**ENTRIES PROVIDED**.
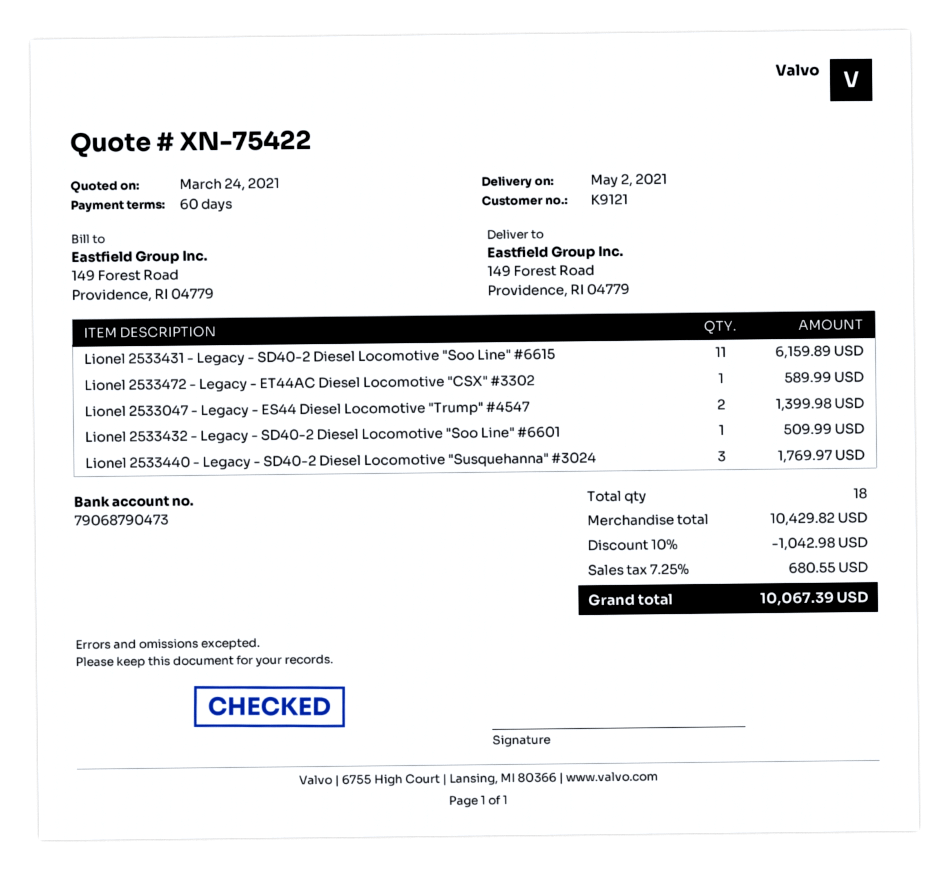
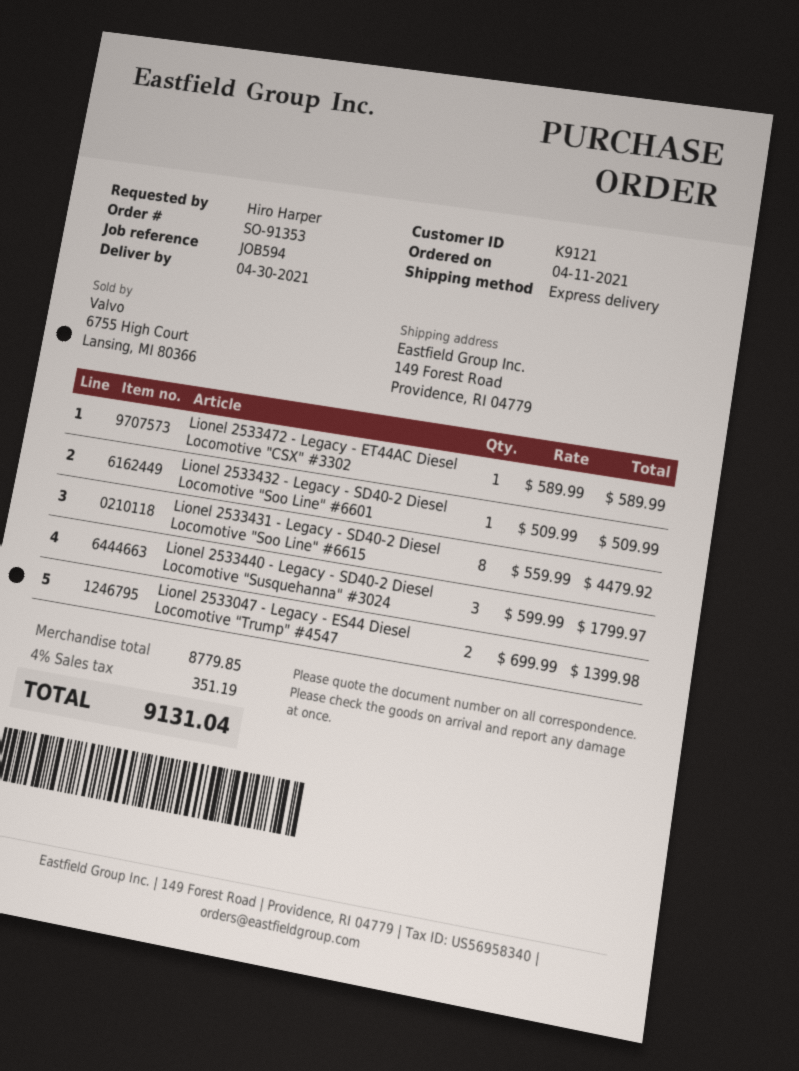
delivery date: 2021-05-02 -> 2021-04-30
Lionel 2533431 - Legacy - SD40-2 Diesel Locomotive "Soo Line" #6615: 11 for 6159.89 -> 8 for 4479.92
Lionel 2533440 - Legacy - SD40-2 Diesel Locomotive "Susquehanna" #3024: 3 for 1769.97 -> 3 for 1799.97
subtotal: 10429.82 -> 8779.85
discount: 10% = 1042.98 -> none
tax: 7.25% = 680.55 -> 4% = 351.19
total: 10067.39 -> 9131.04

**TO DO**. Transcribe the listing exactly. Its images are to be omitted.

**EXERCISE SOLUTION**.
delivery date: 2021-05-02 -> 2021-04-30
Lionel 2533431 - Legacy - SD40-2 Diesel Locomotive "Soo Line" #6615: 11 for 6159.89 -> 8 for 4479.92
Lionel 2533440 - Legacy - SD40-2 Diesel Locomotive "Susquehanna" #3024: 3 for 1769.97 -> 3 for 1799.97
subtotal: 10429.82 -> 8779.85
discount: 10% = 1042.98 -> none
tax: 7.25% = 680.55 -> 4% = 351.19
total: 10067.39 -> 9131.04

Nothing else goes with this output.